*** Provided records ***
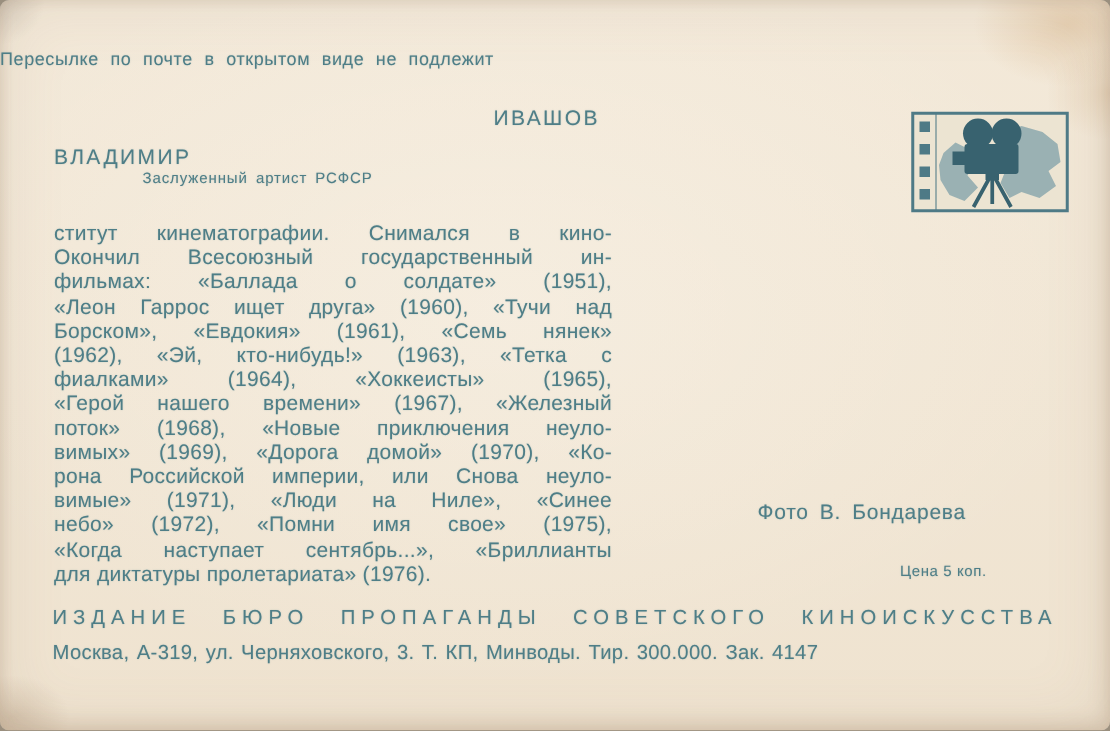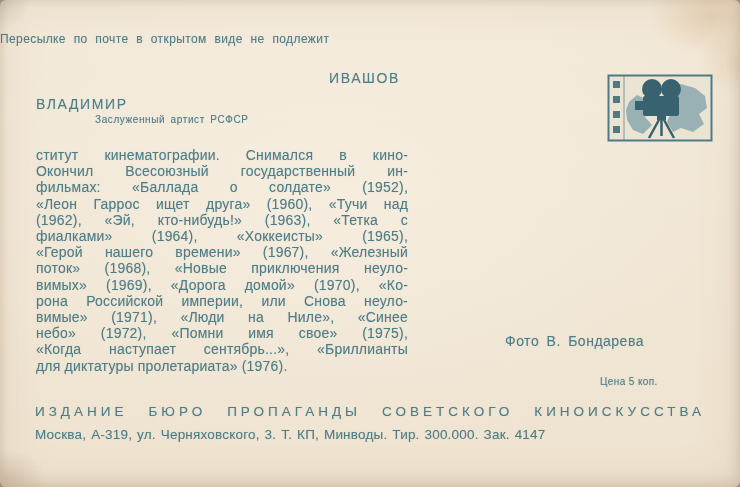--- a/index.html
+++ b/index.html
@@ -61,22 +61,23 @@
 
   <div class="abs ink notice">Пересылке по почте в открытом виде не подлежит</div>
 
   <div class="abs ink first-name">ВЛАДИМИР</div>
   <div class="abs ink last-name">ИВАШОВ</div>
   <div class="abs ink honorific">Заслуженный артист РСФСР</div>
 
   <div class="abs ink bio">
     <div class="bio-line">ститут кинематографии. Снимался в кино-</div>
     <div class="bio-line">Окончил Всесоюзный государственный ин-</div>
-    <div class="bio-line">фильмах: «Баллада о солдате» (1952),</div>
+    <div class="bio-line">фильмах: «Баллада о солдате» (1951),</div>
     <div class="bio-line">«Леон Гаррос ищет друга» (1960), «Тучи над</div>
+    <div class="bio-line">Борском», «Евдокия» (1961), «Семь нянек»</div>
     <div class="bio-line">(1962), «Эй, кто-нибудь!» (1963), «Тетка с</div>
     <div class="bio-line">фиалками» (1964), «Хоккеисты» (1965),</div>
     <div class="bio-line">«Герой нашего времени» (1967), «Железный</div>
     <div class="bio-line">поток» (1968), «Новые приключения неуло-</div>
     <div class="bio-line">вимых» (1969), «Дорога домой» (1970), «Ко-</div>
     <div class="bio-line">рона Российской империи, или Снова неуло-</div>
     <div class="bio-line">вимые» (1971), «Люди на Ниле», «Синее</div>
     <div class="bio-line">небо» (1972), «Помни имя свое» (1975),</div>
     <div class="bio-line">«Когда наступает сентябрь...», «Бриллианты</div>
     <div class="bio-line">для диктатуры пролетариата» (1976).</div>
***
◆ **Your task**
Please give back all the records above word for word, with no pictures included.

◆ **Solution for this problem**
--- a/index.html
+++ b/index.html
@@ -61,22 +61,23 @@
 
   <div class="abs ink notice">Пересылке по почте в открытом виде не подлежит</div>
 
   <div class="abs ink first-name">ВЛАДИМИР</div>
   <div class="abs ink last-name">ИВАШОВ</div>
   <div class="abs ink honorific">Заслуженный артист РСФСР</div>
 
   <div class="abs ink bio">
     <div class="bio-line">ститут кинематографии. Снимался в кино-</div>
     <div class="bio-line">Окончил Всесоюзный государственный ин-</div>
-    <div class="bio-line">фильмах: «Баллада о солдате» (1952),</div>
+    <div class="bio-line">фильмах: «Баллада о солдате» (1951),</div>
     <div class="bio-line">«Леон Гаррос ищет друга» (1960), «Тучи над</div>
+    <div class="bio-line">Борском», «Евдокия» (1961), «Семь нянек»</div>
     <div class="bio-line">(1962), «Эй, кто-нибудь!» (1963), «Тетка с</div>
     <div class="bio-line">фиалками» (1964), «Хоккеисты» (1965),</div>
     <div class="bio-line">«Герой нашего времени» (1967), «Железный</div>
     <div class="bio-line">поток» (1968), «Новые приключения неуло-</div>
     <div class="bio-line">вимых» (1969), «Дорога домой» (1970), «Ко-</div>
     <div class="bio-line">рона Российской империи, или Снова неуло-</div>
     <div class="bio-line">вимые» (1971), «Люди на Ниле», «Синее</div>
     <div class="bio-line">небо» (1972), «Помни имя свое» (1975),</div>
     <div class="bio-line">«Когда наступает сентябрь...», «Бриллианты</div>
     <div class="bio-line">для диктатуры пролетариата» (1976).</div>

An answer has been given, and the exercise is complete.